UnitedHealth Group is letting more employees work from home, after saying on Sunday that many were expected to be in workplaces this week.
Fairview Health Services is struggling with work-from-home technology and telling many they can't transition to remote work.
And at Medica, the health insurer is reporting success with shifting to off-site work for about 2,000 employees and contractors.
Work-from-home has so quickly become the norm for many in the novel coronavirus era that the transition sounds easy. In truth, the shift raises all sorts of tricky questions.
"Work-from-home is de facto creating a socio-economic disparity, although this might be an unintended consequence of the safety measure," Maria Figueroa, a labor and policy researcher at Cornell University, said via e-mail. "The reason for the disparity is that generally lower-paid occupations require physical presence in worksites, particularly in blue-collar occupations, but also white collar."
At UnitedHealth Group, the question has been: Exactly when do you widely push working from home?
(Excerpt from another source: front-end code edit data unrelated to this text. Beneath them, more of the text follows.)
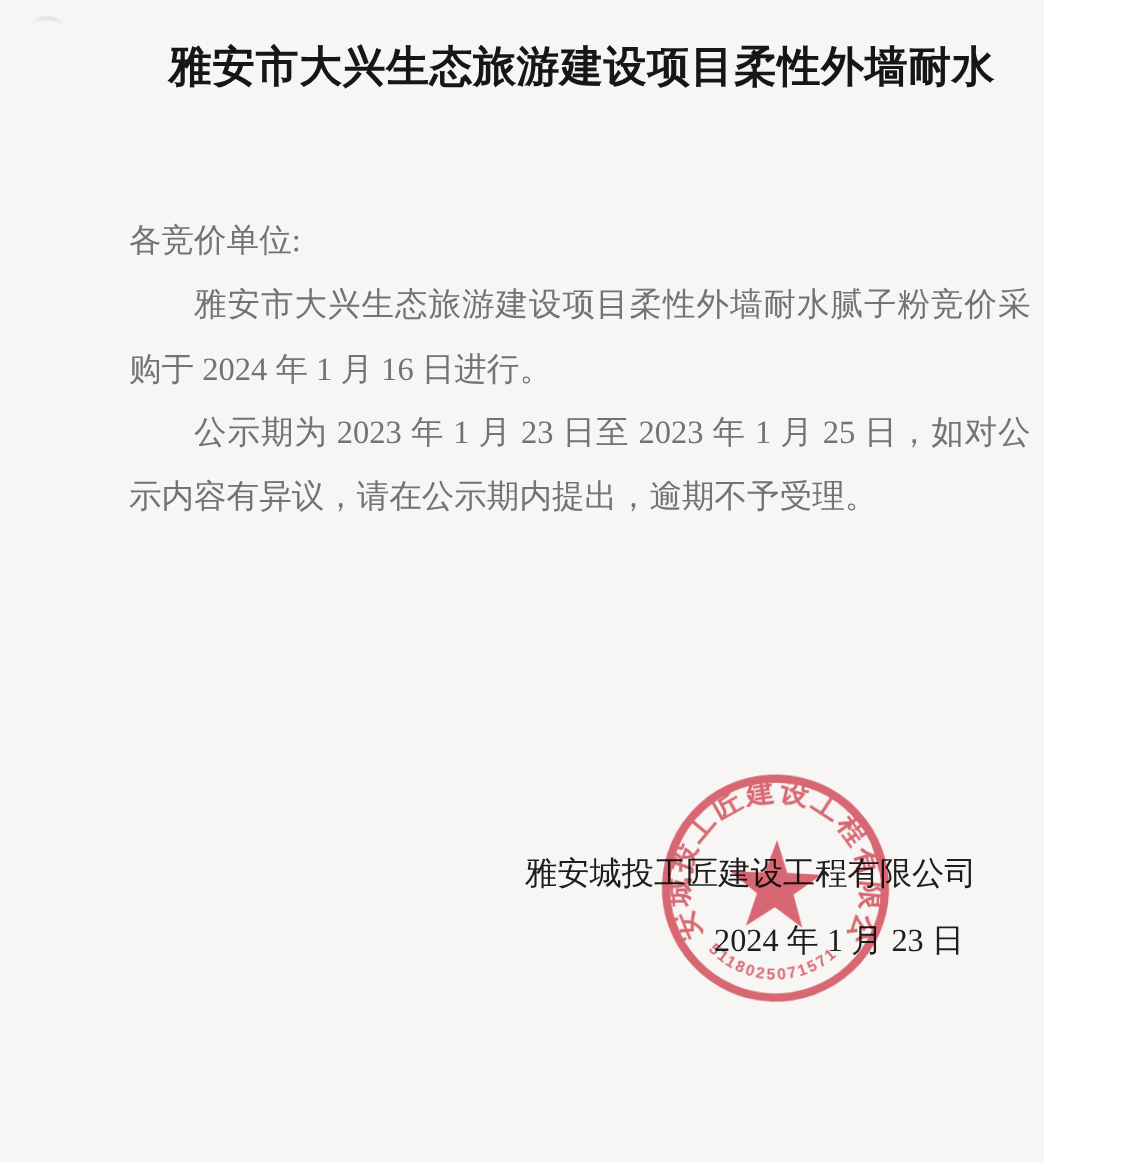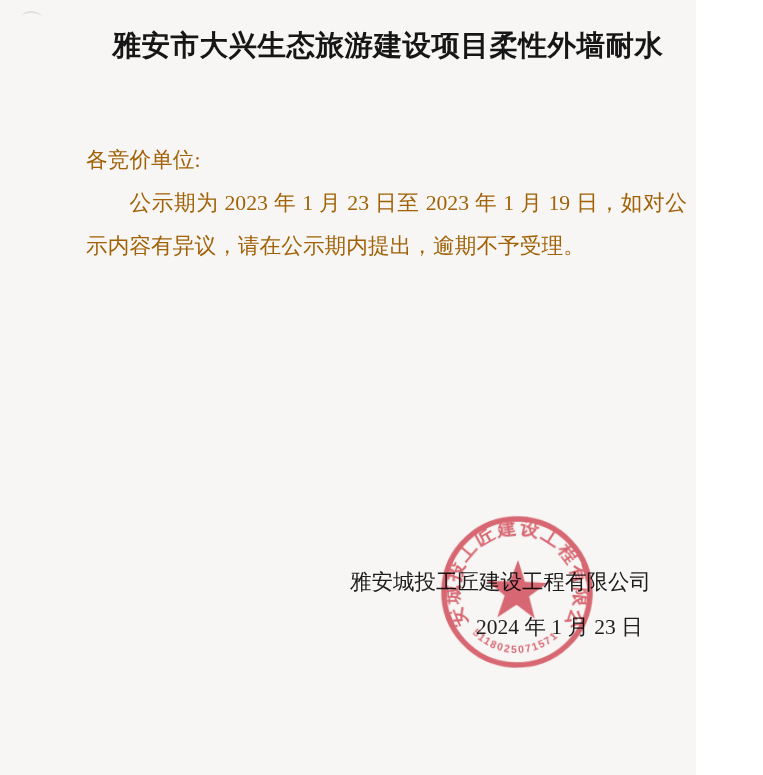"各竞价单位:" .body-block { color: #a16207 -> #737373 }
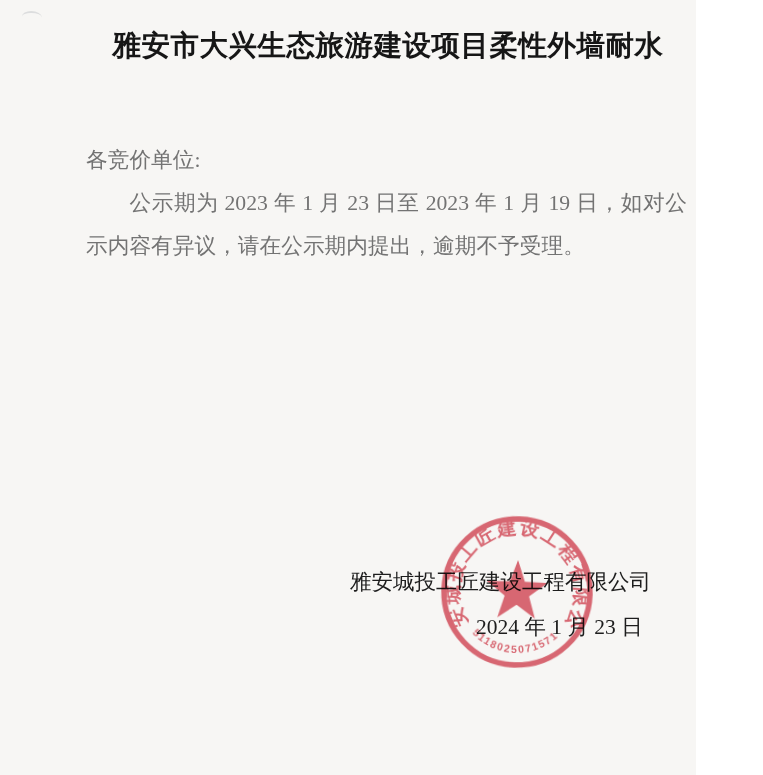"雅安市大兴生态旅游建设项目柔性外墙耐水腻子粉竞价采购于 2024 年 1 月" p.indent { html: none -> <p>雅安市大兴生态旅游建设项目柔性外墙耐水腻子粉竞价采购于 2024 年 1 月 16 日进行。</p> }
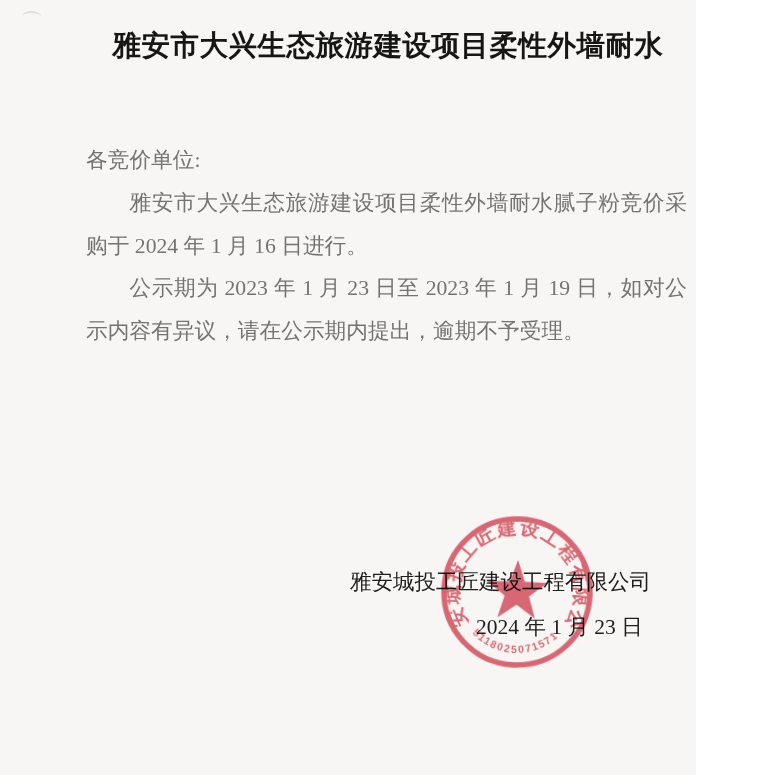"公示期为 2023 年 1 月" p.indent { text: 19 -> 25 }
The Minnetonka-based health care giant announced Sunday that many employees were expected to come to their assigned work location unless they were sick or self-identified as being at higher risk for the serious COVID-19 illness.
In a statement issued Thursday morning, however, UnitedHealth Group pivoted by saying that "over the next several days, we will begin enabling employees to voluntarily work from home if they are not serving patients in hospitals or clinics, or if their physical presence is not deemed essential to business operations."